Après avoir passé en revue une batterie de mesures et d’initiatives prises au niveau de l’EEAU pour consolider la tolérance et le respect mutuels, elle a insisté sur le rôle de l’éducation ainsi que sur l’impératif d’institutionnaliser ces valeurs de paix et de tolérance et de les promouvoir au sein de la société afin de préparer un milieu sain pour les générations montantes.

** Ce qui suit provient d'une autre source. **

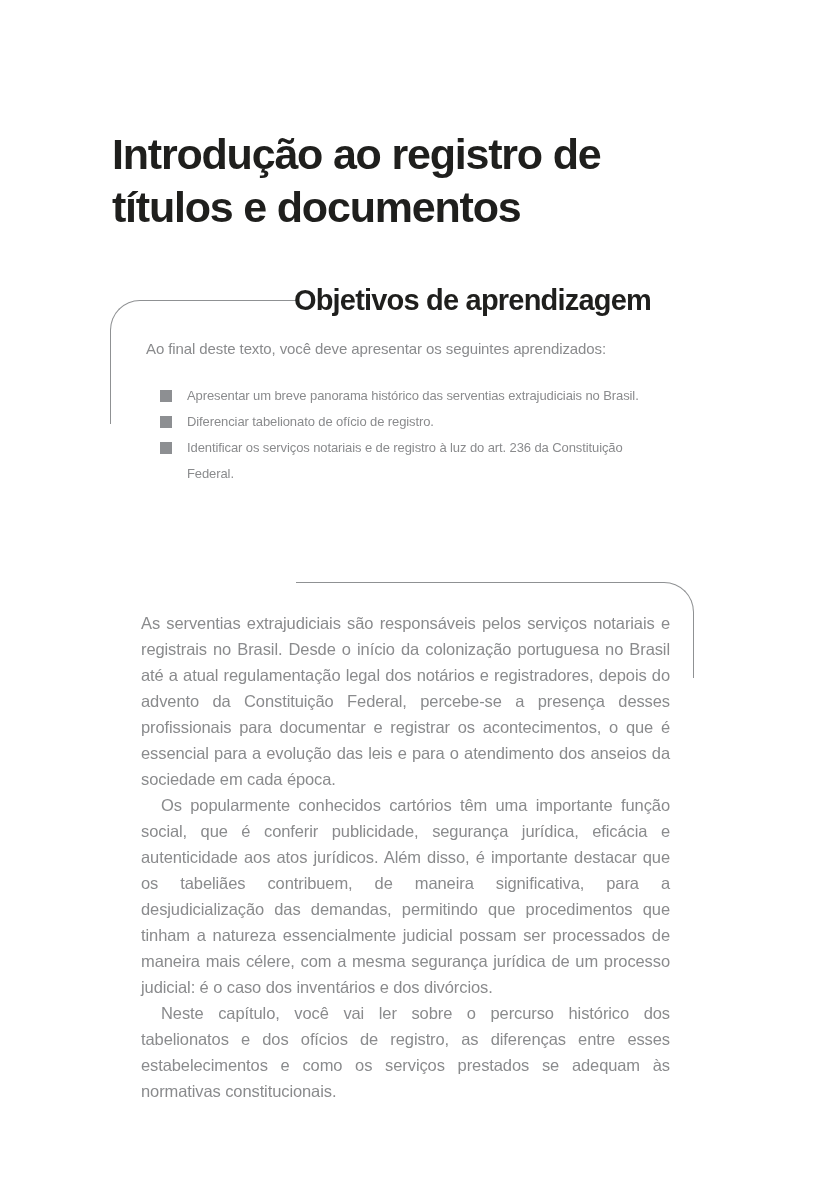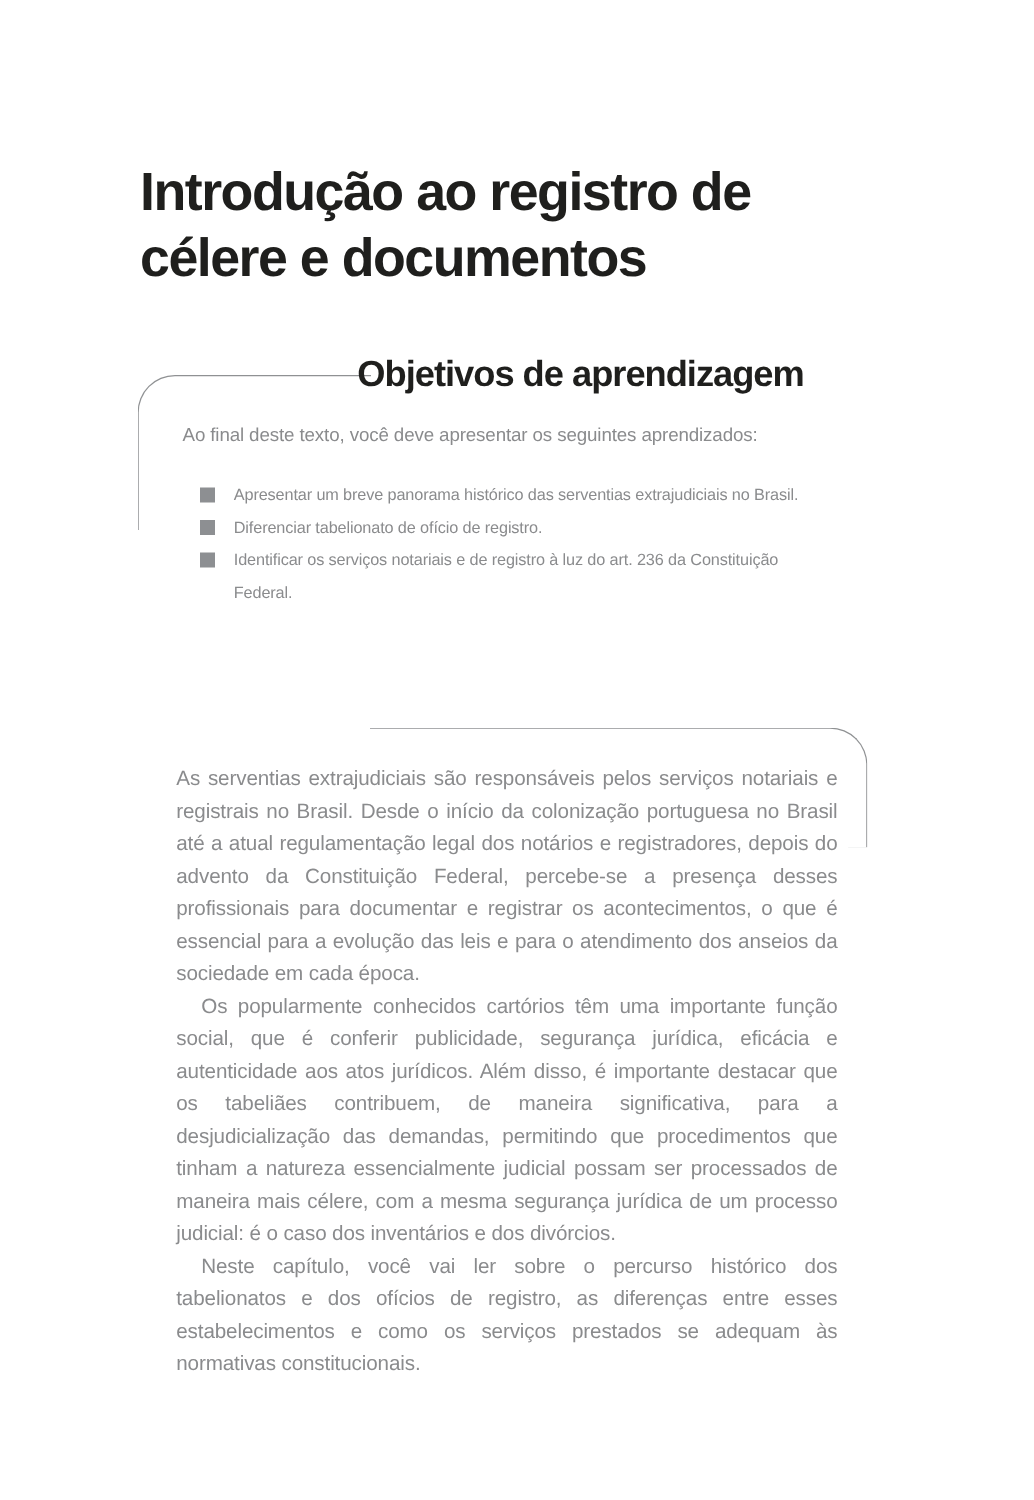"célere e documentos" div { text: célere -> títulos }
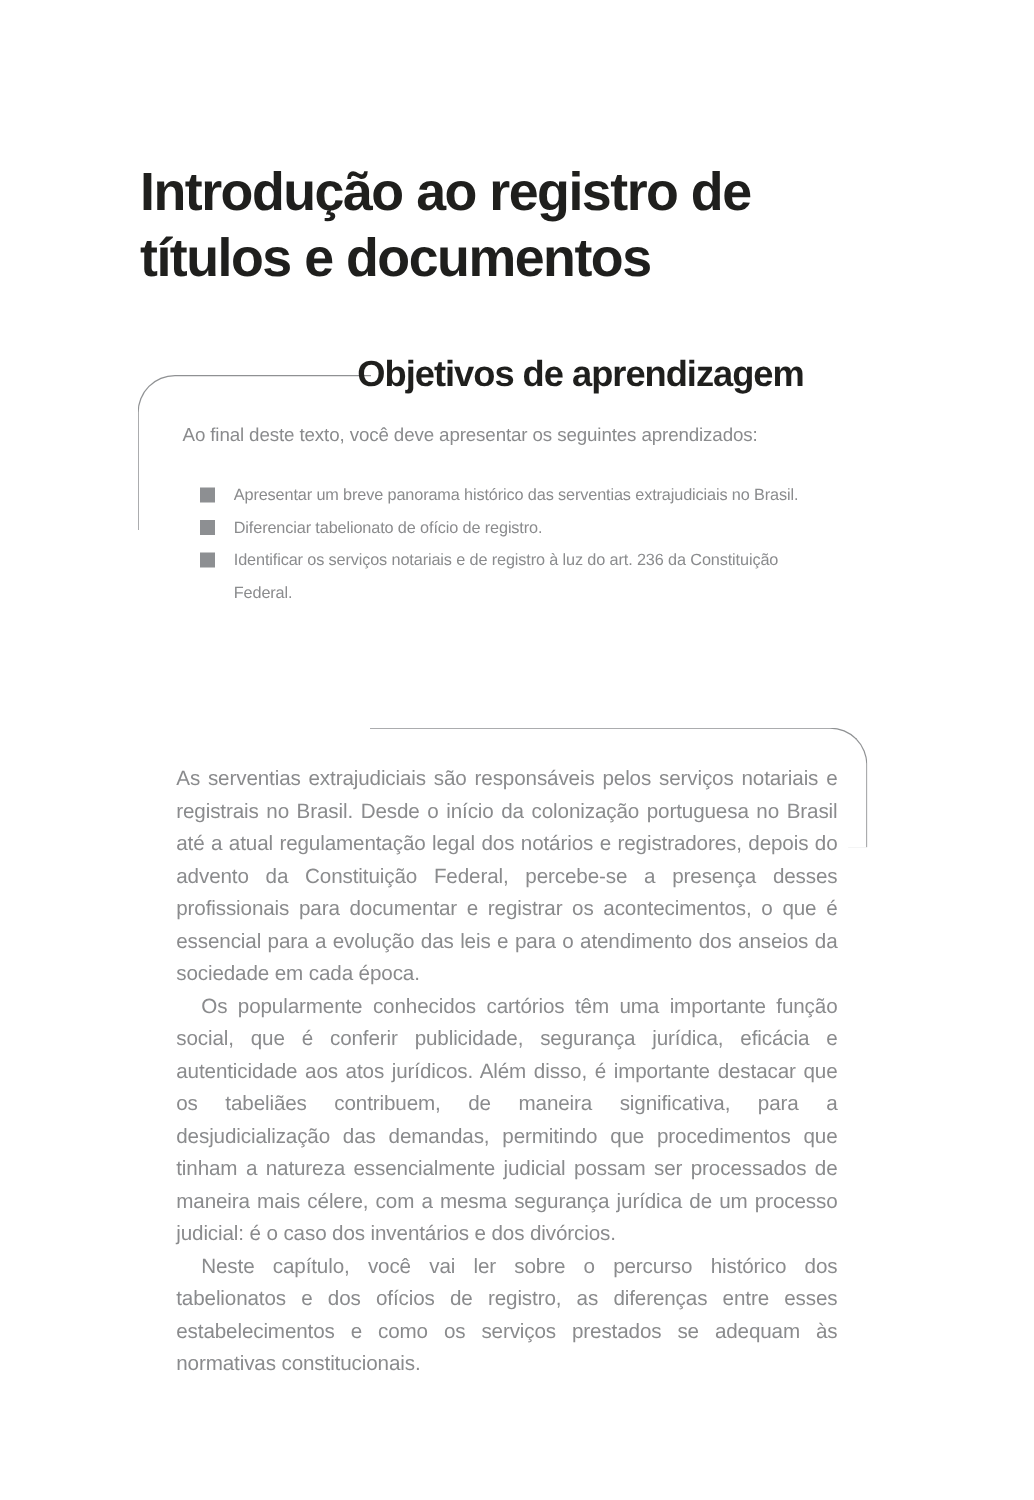"Objetivos de aprendizagem" .obj-heading { right: 138px -> 130px }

Sheikha Intisar Salem Al Ali Al Sabah, fondatrice de la Fondation Intisar, et initiatrice de plusieurs projets et initiatives en faveur de la tolérance, a mis en évidence, quant à elle, l’importance de la bienveillance pour lutter contre l’intolérance, estimant que la mise en application des lois en vigueur ne suffit pas à créer un climat de tolérance et de paix au sein des sociétés, mais il faudrait agir via des approches concrètes afin de permettre aux individus au sein d’une communauté, de s’écouter, d’échanger, de se parler et de travailler ensemble.

Elle a insisté aussi sur l’importance de mener des initiatives concrètes au sein des écoles, tout en oeuvrant en vue de renforcer les liens entre les élèves et entre ces derniers et leurs professeurs, estimant qu’il existe plusieurs voies qui mènent droit vers la tolérance, à commencer par le dialogue, le soutien psychologique et la banalisation des intimidations et du mépris.

De son côté, M. Rachid Benzine, chercheur et islamologue, a établi un diagnostic détaillé de la situation des valeurs de paix et de tolérance au sein du monde arabe et des sociétés européennes, faisant savoir que, pour lui, le mot tolérance est aussi un régime de gouvernance dans la manière dont on gère les conflits à l’intérieur d’un pays ou d’une société.

Et de poursuivre que le concept de tolérance ne peut être que l’étape transitoire vers cette idée du respect. « Il s’agit d’un long processus en ce sens qu’avec les questions du respect et de la tolérance, ce qui est en oeuvre c’est de savoir comment gérer des conflits dans une société, comment les gérer quand on a ce qu’on appelle de différents types de régimes de vérité », a-t-il dit.

Dans ce sens, il a mis l’accent sur le lien entre tolérance et vérité, tout en s’interrogeant qui détient la vérité, qui dit la vérité et qui impose la vérité. Il a relevé que dans un espace démocratique pluriel, il ne peut pas y avoir une vérité qui est au-dessus des autres.

M. Omar Sall, cinéaste, a estimé que le mot tolérance n’aura pas d’importance en dehors de la signification que pourra lui conférer le contexte qui est derrière, se félicitant que son pays le Sénégal se veut une terre où la tolérance est profondément vécue.  »Il faut absolument vivre la tolérance pour comprendre qu’est ce que c’est. Ce n’est pas un simple concept figé mais une réalité à vivre pour l’apprécier », a-t-il indiqué.

A ses yeux, si la tolérance peut s’avérer temporaire et risque de ne pas trop durer, il serait plutôt judicieux de rester sur le concept  »de respect en tout cas, si nous voulons une société solidaire qui se développe dans un vrai Etat de droit et de manière durable ».  »Le respect doit être la mère nourricière », a-t-il insisté.

En guise de conclusion, Mme Amandine Lepoutre, fondatrice et présidente de Thinkers and Doers, a salué la qualité des débats et des échanges lors de ce panel, plaidant en faveur de la fédération des efforts de tous pour bâtir ensemble la tolérance et le vivre-ensemble.